Clinical Study of Motor Paresis in In-patients with Herpes Zoster

  • 1Department of Dermatology, Maryknoll Medical Center, Busan, Korea. sea7th@naver.com


Although herpes zoster primarily affects afferent sensory neurons, it may complicated by motor nerve involvement in 0.5% to 5% of cases. However herpes zoster-induced muscle paresis is still under-recognized by dermatologists, and there has been insufficient clinical investigation of these conditions.
This study was conducted to investigate the clinical aspects of motor nerve involvement of herpes zoster.
We retrospectively reviewed the data of 711 patients with herpes zoster who had been admitted to our hospital in the departments of dermatology, ophthalmology, otorhinolaryngology, neurology, neurosurgery and rehabilitation medicine between 2005 and 2010.

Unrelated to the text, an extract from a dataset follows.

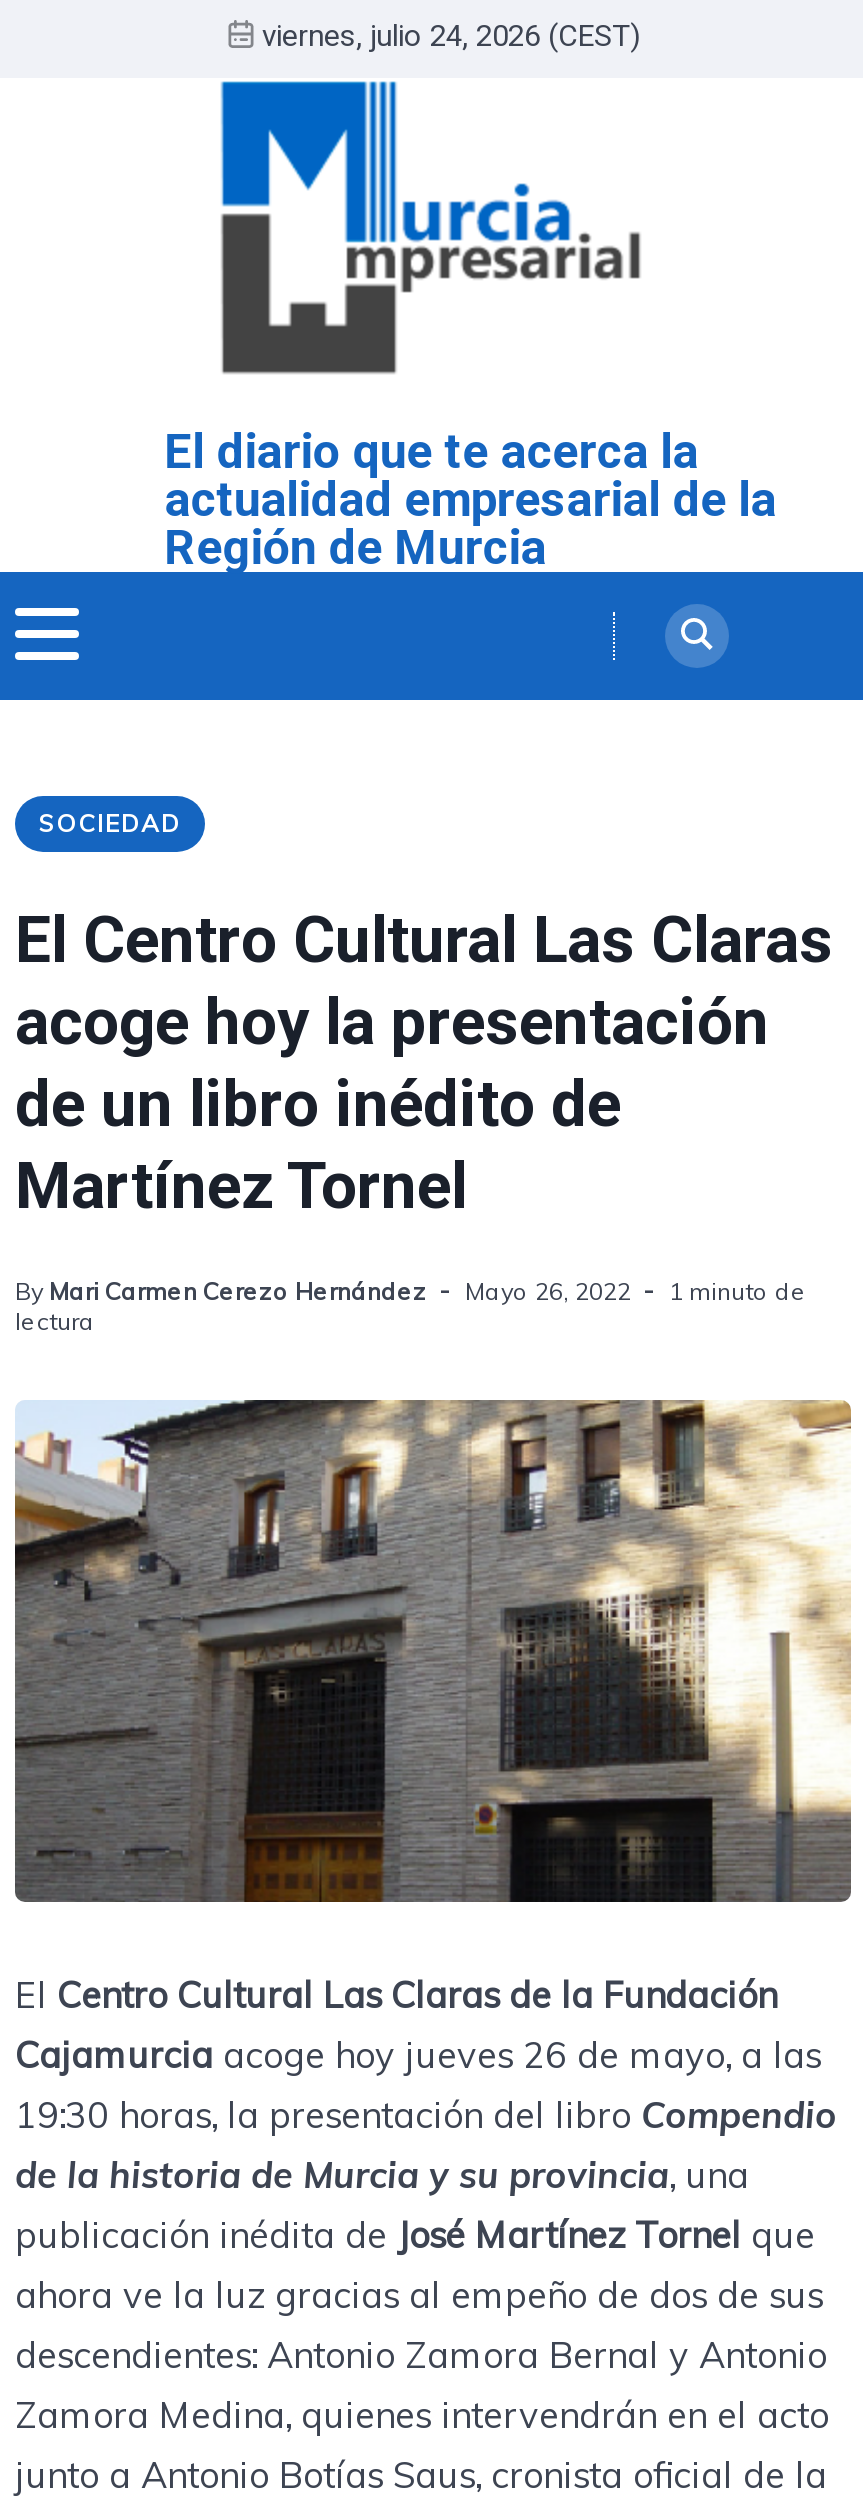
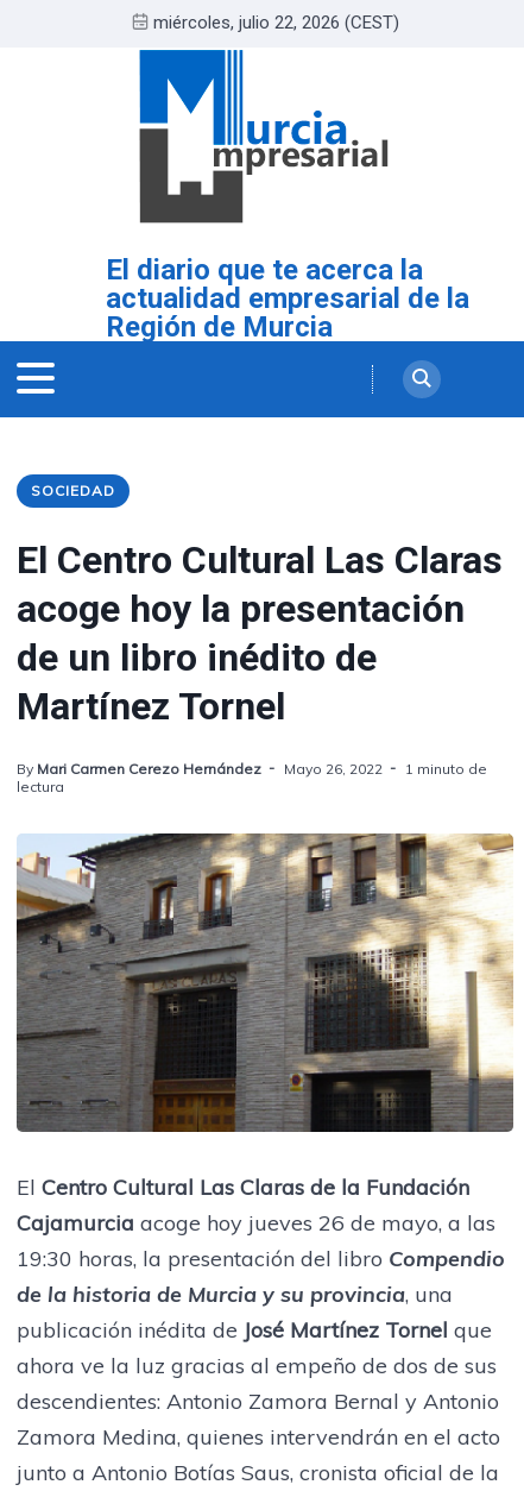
[262,18,640,54] viernes, julio 24, 2026 (CEST) -> [153,12,399,33] miércoles, julio 22, 2026 (CEST)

Among the 711 patients with herpes zoster, 15 patients had motor paresis (2.1%). 11 patients (73.3%) had facial nerve palsy including one patient who had accompanying vagus nerve palsy. Besides, one case of trochlear nerve palsy, one case of hypoglossal nerve palsy, one case of upper limb paresis and one case of lower limb paresis were noted. Associated underlying diseases were observed in nine patients (60.0%). Duration of motor weakness ranged from 1 month to 4 years. Twelve patients (80.0%) achieved complete recovery.
In our patient population, the incidence of motor involvement of herpes zoster was higher in cranial nerves, especially the facial nerve, than in spinal nerves. Although motor nerves are usually involved in relation to dermatome, cranial nerve palsy may occur regardless of its dermatome because of complicated anatomical association. The majority of cases recovered completely without any complications. Further prospective investigation with a large group of patients is necessary to better understand the epidemiology of motor nerve involvement of herpes zoster.